Wakayama, Kota Pesisir yang Cantik dan Sepi

Porto Europa
Prefektur Wakayama jadi destinasi terakhir gue di Jepang. Lagi-lagi bangun kesiangan,  gue hanya bisa mengunjungi Kota Wakayama, walau sebenarnya gue pengen menjelajahi Wakayama secara menyeluruh, seperti ke Shirahama/Kushimoto, area yang banyak pantainya dan ke Stasiun Kishi yang Kepala Stasiunnya adalah... seekor kucing! Next time, gue harus menginap beberapa hari di Wakayama! Gue naik kereta JR dari Stasiun Tamatsukuri ke Stasiun Tennoji untuk kemudian berlanjut ke Stasiun Wakayama. Kali ini gue pakai JR Kansai Area Pass dengan masa berlaku dua hari seharga 4.300 yen, supaya besoknya bisa gue pakai ke bandara. Kalo tiket ketengan, dari pusat kota ke bandara itu mahal! 

Untungnya gue dapat tempat duduk dan akhirnya ketiduran di kereta. Gue terbangun saat ada pengumuman kalau gerbong kereta akan dipisah di Stasiun Hineno. Gerbong 1-4 akan menuju Bandara Kansai dan gerbong 5-8 akan menuju Wakayama. Gue melihat nomor di pintu, oh ternyata gue nomor 6. Nyantai, nggak usah pindah gerbong. Gue lanjut memejamkan mata. Kemudian gue terbangun lagi saat diumumkan bahwa kereta akan berhenti di Stasiun Rinku Town dan gue sadar, gue salah gerbong. Ternyata yang harus dilihat itu nomor di layar informasi, bukan di pintu, dan gerbong yang gue naiki itu adalah gerbong nomor tiga, jadi gue kebawa ke arah Bandara Kansai. Hadeh! Gue langsung turun di Stasiun Rinku Town untuk balik lagi ke Stasiun Hineno.

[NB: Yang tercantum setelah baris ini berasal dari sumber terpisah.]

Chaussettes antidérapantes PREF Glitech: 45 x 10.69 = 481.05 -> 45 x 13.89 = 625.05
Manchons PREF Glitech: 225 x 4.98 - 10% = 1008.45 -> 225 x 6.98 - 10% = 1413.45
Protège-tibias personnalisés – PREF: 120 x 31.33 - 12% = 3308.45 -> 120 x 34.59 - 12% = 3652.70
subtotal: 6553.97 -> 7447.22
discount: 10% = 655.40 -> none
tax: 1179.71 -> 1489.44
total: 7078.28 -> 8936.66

Tiba di Stasiun Hineno, ternyata ada jalur langsung ke Stasiun Wakayamashi, yang justru lebih dekat untuk jalan kaki ke Wakayama Castle dibandingkan Stasiun Wakayama. Okelah gue naik kereta itu. Perjalanannya sekitar 30 menit, dan gue senyum-senyum sendiri melihat pemandangan lewat jendela. Indah banget! Pemandangannya dihias perbukitan dengan warna khas musim gugur dan berbatasan langsung sama laut. Gue udah merasa akan jatuh cinta sama Wakayama.

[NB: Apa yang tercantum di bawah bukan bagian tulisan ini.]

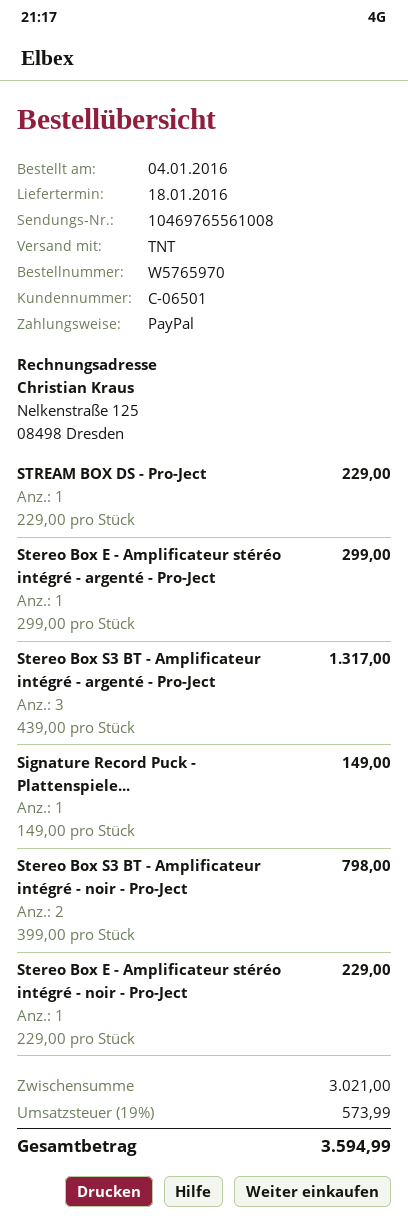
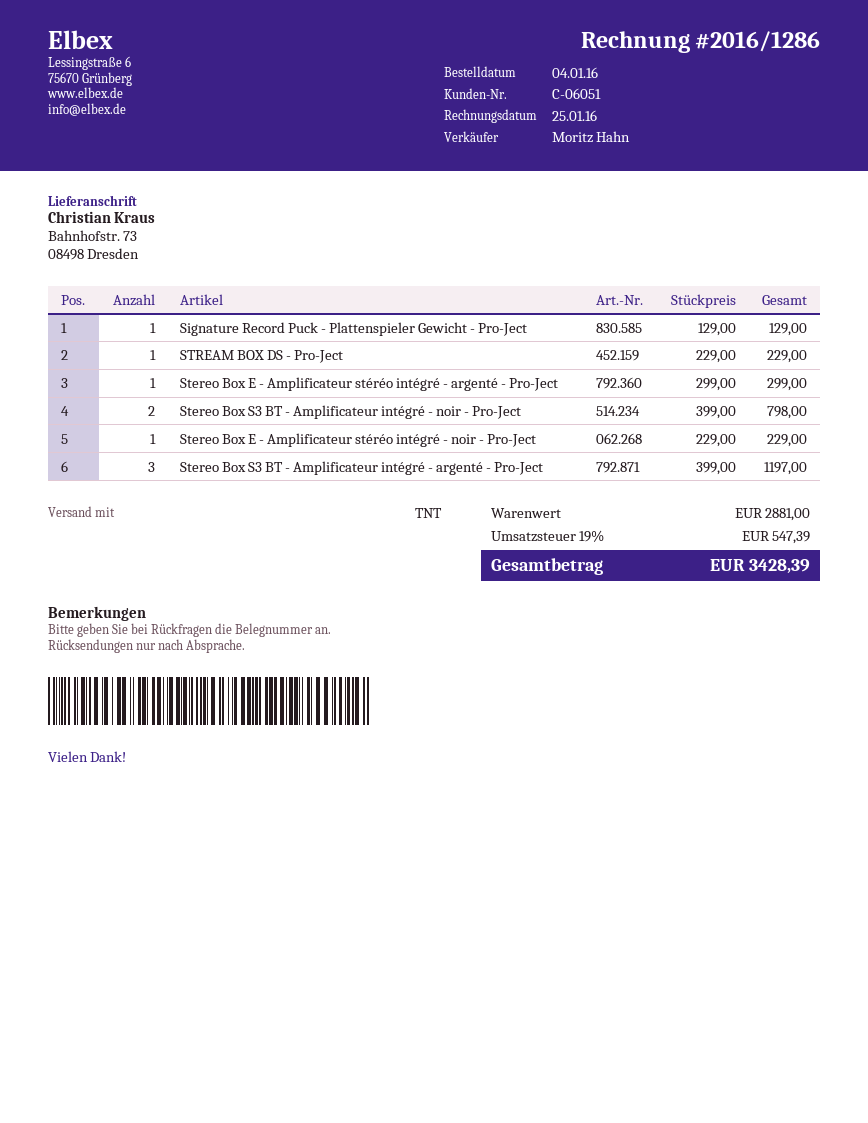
customer number: C-06501 -> C-06051
Stereo Box S3 BT - Amplificateur intégré - argenté - Pro-Ject: 3 x 439.00 = 1317.00 -> 3 x 399.00 = 1197.00
Signature Record Puck - Plattenspiele...: 1 x 149.00 = 149.00 -> 1 x 129.00 = 129.00
subtotal: 3021.00 -> 2881.00
tax: 19% = 573.99 -> 19% = 547.39
total: 3594.99 -> 3428.39

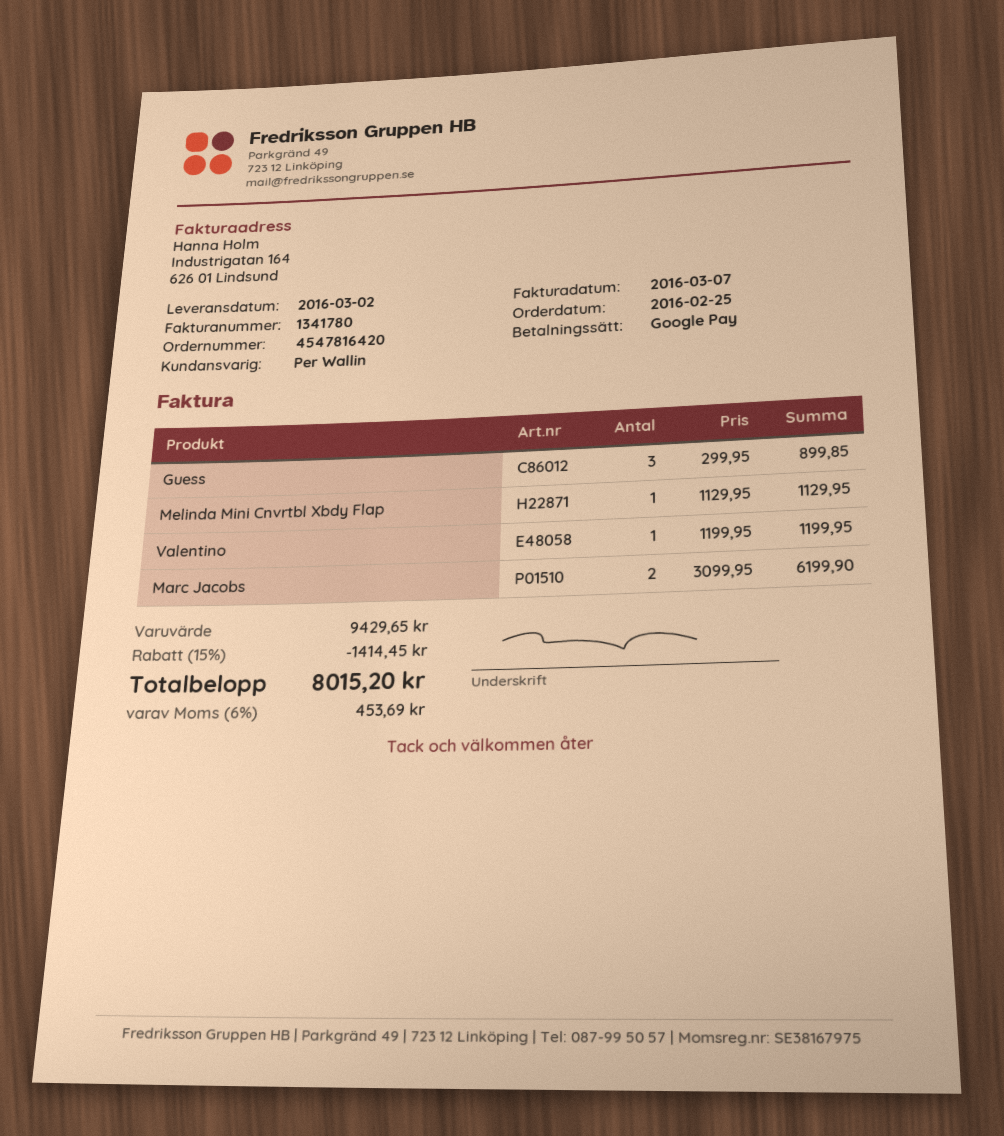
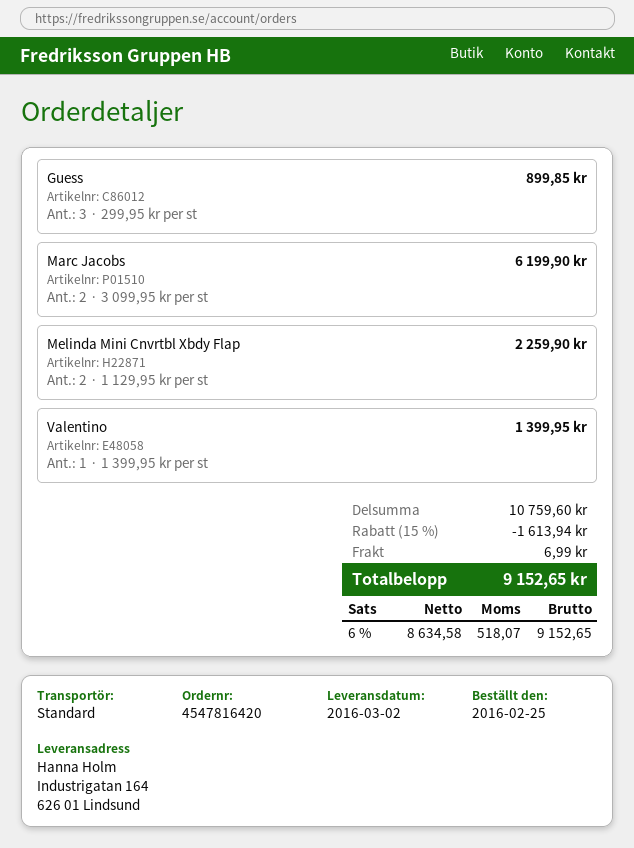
Melinda Mini Cnvrtbl Xbdy Flap: 1 x 1129.95 = 1129.95 -> 2 x 1129.95 = 2259.90
Valentino: 1 x 1199.95 = 1199.95 -> 1 x 1399.95 = 1399.95
subtotal: 9429.65 -> 10759.60
discount: 15% = 1414.45 -> 15% = 1613.94
shipping: none -> 6.99
tax: 6% = 453.69 -> 6% = 518.07
total: 8015.20 -> 9152.65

Sampailah gue di Stasiun Wakayamashi. Di pintu keluar, saat masukin kartu JR, gerbangnya malah tertutup. Kusedih. Gue langsung nanya ke petugas informasi, dan ternyata gerbang yang gue lewati itu gerbang stasiun Nankai, bukan JR. Bukannya nyuruh gue balik ke gerbang stasiun JR, petugas itu malah bukain gerbangnya buat gue, lengkap dengan "Douzo." (Silakan.) Astaga gue terharu! Udah dibukain gerbang, dipersilakan pula! I love Japan, ok?!

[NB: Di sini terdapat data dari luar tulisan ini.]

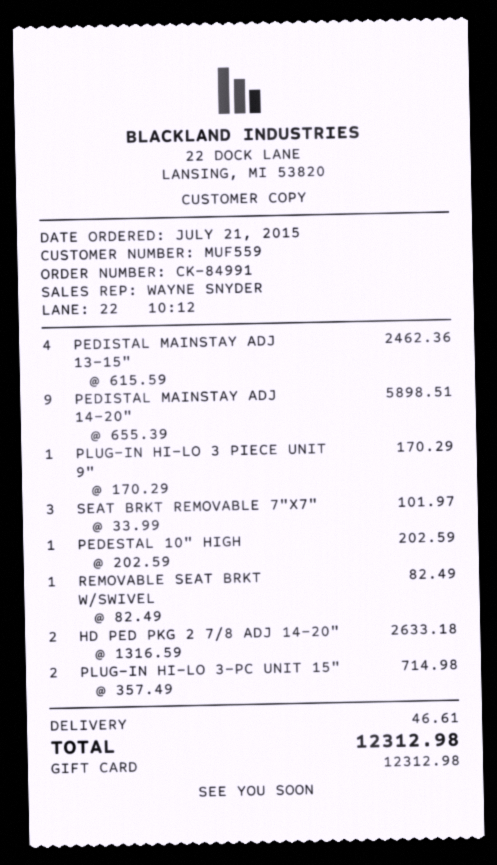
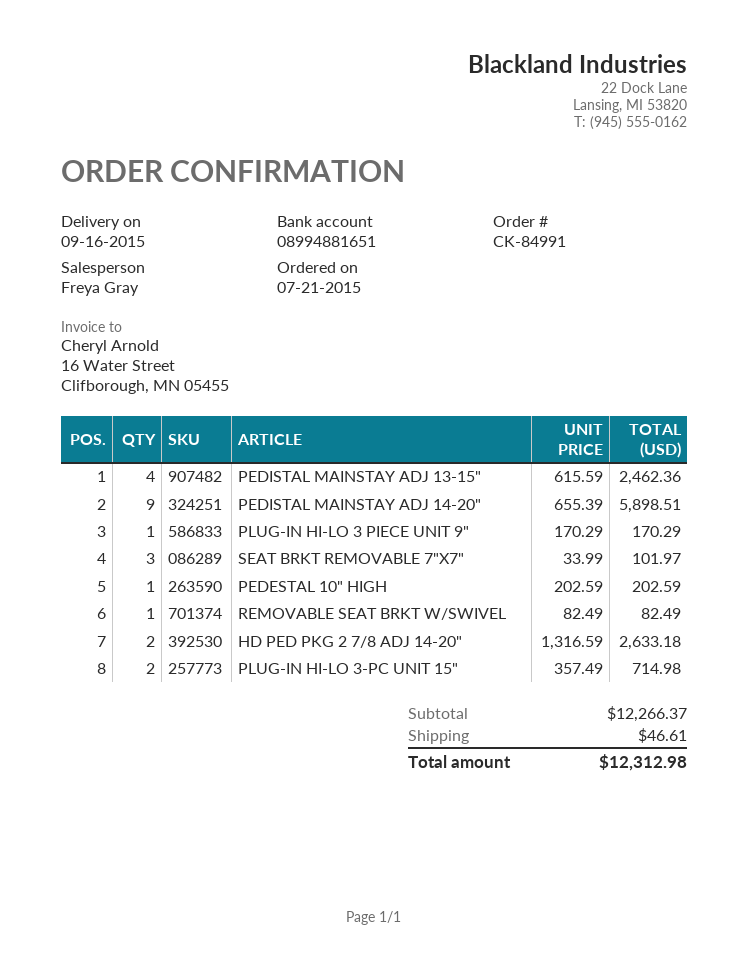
sales rep: WAYNE SNYDER -> Freya Gray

Hal pertama yang gue lakukan begitu menghirup udara Wakayama? Nyari pudding dan sandwich telur favorit di 711! Di sini gue menemukan pudding keju 711 yang enaknya bikin gue pengen tinggal di Wakayama aja! Sepertinya pudding keju ini semacam special edition, karena baru di 711 depan Stasiun Wakayamashi ini gue nemu. Btw, cheesecake 711 juga enak! Hanya dorayaki keju FamilyMart yang tak berhasil gue temukan.

Segitu sepinya
Jalan kaki 1,5 km dari Stasiun Wakayamashi menuju Wakayama Castle, gue merasakan tenangnya kota ini. Kota Wakayama cukup modern dengan jalanan yang besar dan banyak gedung perkantoran, tapi rasanya kota ini sepi! Di jalanan utama aja jarang ada mobil. Kyoto aja nggak sesepi ini loh! Di kota ini, gue hanya mengunjungi dua tempat: Wakayama Castle dan Marina City.

Wakayama Castle

Dijaga banyak burung gagak. Ada elang juga!
Untuk menuju ke kastil, kita bisa lewat jalur depan atau jalur belakang. Gue memilih jalur belakang, yang ternyata mendaki melewati hutan sepi dan naik puluhan anak tangga. Saking sepinya, otak gue penuh banyak pertanyaan, "Jangan-jangan kastil ini tutup?" "Di sini masih ada harimau nggak ya?" Yekali! 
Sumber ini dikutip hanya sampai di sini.